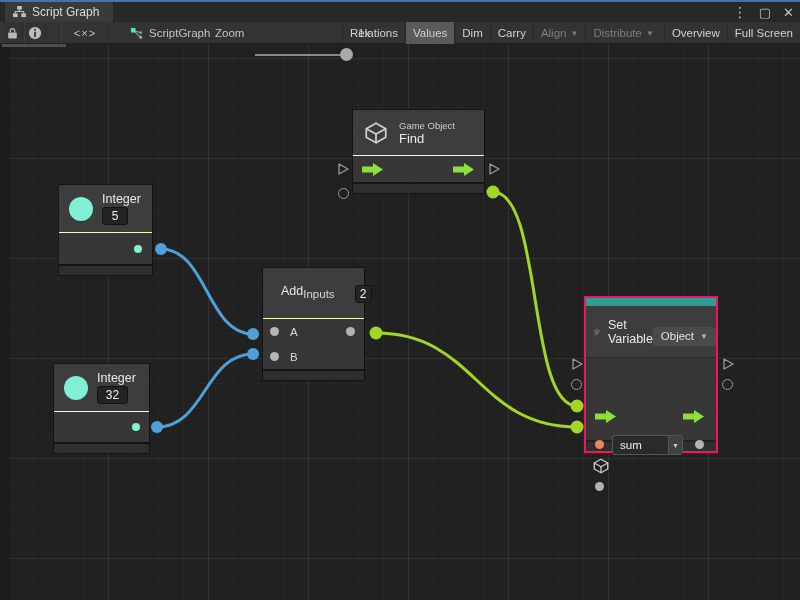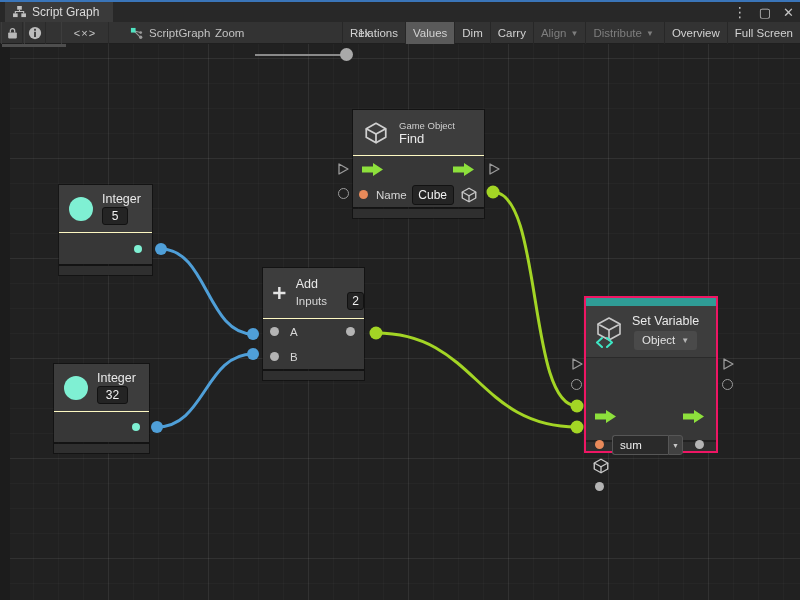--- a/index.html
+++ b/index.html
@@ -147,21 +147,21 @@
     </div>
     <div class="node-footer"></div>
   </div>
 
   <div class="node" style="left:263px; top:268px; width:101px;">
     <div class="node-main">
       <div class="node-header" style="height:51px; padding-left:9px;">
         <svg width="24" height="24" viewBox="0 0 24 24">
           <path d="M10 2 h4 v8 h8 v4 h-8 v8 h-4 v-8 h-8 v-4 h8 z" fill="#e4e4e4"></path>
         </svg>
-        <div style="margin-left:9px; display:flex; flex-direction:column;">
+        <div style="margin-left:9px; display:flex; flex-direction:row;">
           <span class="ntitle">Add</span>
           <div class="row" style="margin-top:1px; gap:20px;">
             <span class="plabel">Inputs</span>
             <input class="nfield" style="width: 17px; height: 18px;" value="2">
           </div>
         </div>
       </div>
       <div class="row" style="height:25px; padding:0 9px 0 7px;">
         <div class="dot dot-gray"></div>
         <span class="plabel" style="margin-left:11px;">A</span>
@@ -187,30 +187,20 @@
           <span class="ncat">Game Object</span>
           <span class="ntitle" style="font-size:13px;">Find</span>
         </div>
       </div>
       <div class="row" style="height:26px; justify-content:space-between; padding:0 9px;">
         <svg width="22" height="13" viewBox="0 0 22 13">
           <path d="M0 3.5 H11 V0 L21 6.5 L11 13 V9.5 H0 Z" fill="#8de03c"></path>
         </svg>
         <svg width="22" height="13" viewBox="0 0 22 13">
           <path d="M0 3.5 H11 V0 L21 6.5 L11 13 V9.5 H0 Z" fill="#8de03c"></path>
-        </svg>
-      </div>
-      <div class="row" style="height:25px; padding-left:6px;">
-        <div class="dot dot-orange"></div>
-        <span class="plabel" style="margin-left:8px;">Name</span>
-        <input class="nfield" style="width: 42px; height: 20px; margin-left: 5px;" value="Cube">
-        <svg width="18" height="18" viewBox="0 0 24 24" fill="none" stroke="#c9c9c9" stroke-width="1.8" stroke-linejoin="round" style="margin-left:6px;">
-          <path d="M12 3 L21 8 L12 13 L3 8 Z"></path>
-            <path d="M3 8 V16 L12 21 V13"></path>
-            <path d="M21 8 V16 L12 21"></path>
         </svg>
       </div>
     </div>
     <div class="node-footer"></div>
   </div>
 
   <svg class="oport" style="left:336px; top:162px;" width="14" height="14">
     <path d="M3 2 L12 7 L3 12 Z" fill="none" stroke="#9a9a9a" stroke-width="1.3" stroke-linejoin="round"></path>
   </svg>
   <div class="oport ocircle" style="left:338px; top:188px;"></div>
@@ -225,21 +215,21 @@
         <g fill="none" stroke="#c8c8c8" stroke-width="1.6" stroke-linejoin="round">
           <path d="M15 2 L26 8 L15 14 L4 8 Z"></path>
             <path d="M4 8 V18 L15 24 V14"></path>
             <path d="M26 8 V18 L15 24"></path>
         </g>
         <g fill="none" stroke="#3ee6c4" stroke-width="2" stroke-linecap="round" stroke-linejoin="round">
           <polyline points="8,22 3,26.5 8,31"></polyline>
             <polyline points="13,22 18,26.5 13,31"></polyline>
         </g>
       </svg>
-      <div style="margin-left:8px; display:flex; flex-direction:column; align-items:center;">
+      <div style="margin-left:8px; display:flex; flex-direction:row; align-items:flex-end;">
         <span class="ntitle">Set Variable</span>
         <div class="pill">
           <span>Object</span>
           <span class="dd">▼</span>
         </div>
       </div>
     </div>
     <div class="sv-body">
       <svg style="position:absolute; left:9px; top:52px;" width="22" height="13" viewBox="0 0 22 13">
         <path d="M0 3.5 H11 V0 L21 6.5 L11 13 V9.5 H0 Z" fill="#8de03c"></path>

----------

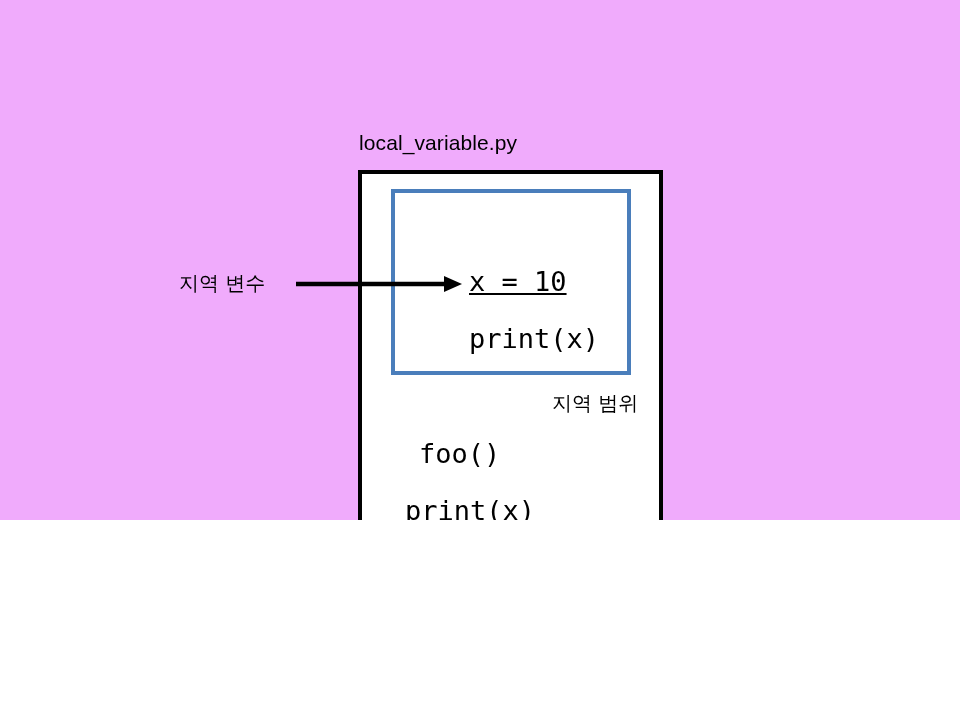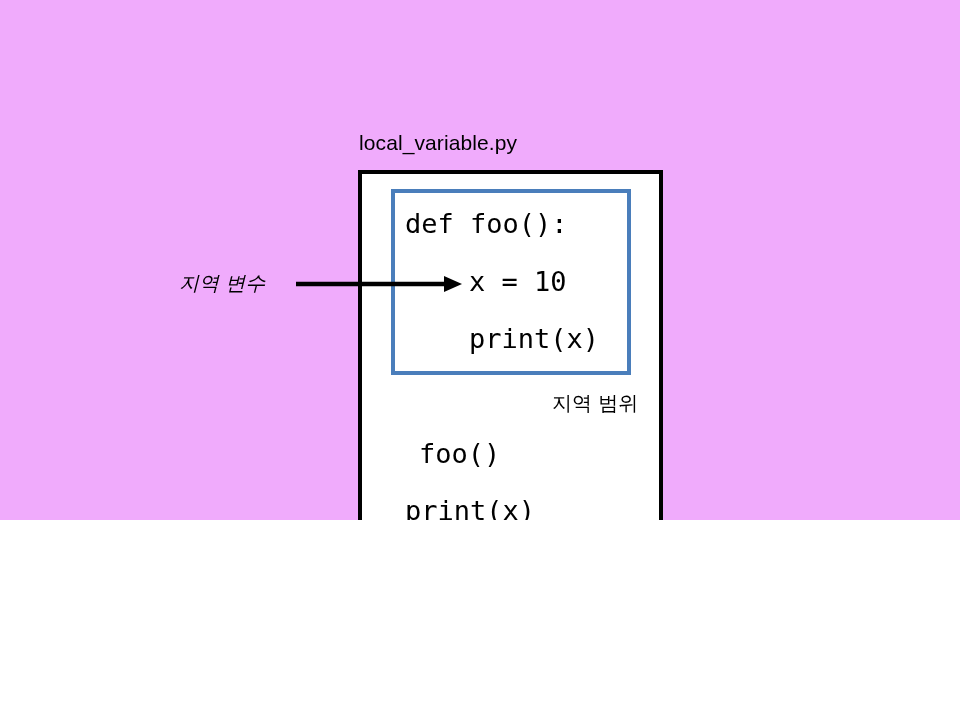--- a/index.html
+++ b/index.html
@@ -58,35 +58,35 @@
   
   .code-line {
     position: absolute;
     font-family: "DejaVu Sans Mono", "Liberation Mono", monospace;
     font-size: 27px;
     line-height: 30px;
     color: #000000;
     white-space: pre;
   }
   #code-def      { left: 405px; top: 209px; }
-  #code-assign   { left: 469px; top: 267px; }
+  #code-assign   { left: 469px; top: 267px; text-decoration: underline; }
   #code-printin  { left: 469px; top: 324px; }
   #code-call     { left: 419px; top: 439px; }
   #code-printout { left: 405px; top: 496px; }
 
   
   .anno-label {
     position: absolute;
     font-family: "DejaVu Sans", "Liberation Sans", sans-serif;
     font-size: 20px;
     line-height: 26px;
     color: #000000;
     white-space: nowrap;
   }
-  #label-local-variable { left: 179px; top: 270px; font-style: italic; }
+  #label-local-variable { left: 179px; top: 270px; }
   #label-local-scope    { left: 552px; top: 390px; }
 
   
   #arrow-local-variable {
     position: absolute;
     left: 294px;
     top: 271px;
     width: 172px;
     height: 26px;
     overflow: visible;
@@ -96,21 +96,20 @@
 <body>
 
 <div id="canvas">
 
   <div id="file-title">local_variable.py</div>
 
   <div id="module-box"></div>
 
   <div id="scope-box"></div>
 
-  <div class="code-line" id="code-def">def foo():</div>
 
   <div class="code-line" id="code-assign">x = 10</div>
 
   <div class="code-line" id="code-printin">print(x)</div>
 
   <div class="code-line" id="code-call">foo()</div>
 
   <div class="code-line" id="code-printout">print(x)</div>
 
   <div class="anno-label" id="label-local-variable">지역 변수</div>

----------

Brief:
Lines that contain "points" are to be copied from the records above.

Answer to this task:
           <polyline points="8,22 3,26.5 8,31"></polyline>
             <polyline points="13,22 18,26.5 13,31"></polyline>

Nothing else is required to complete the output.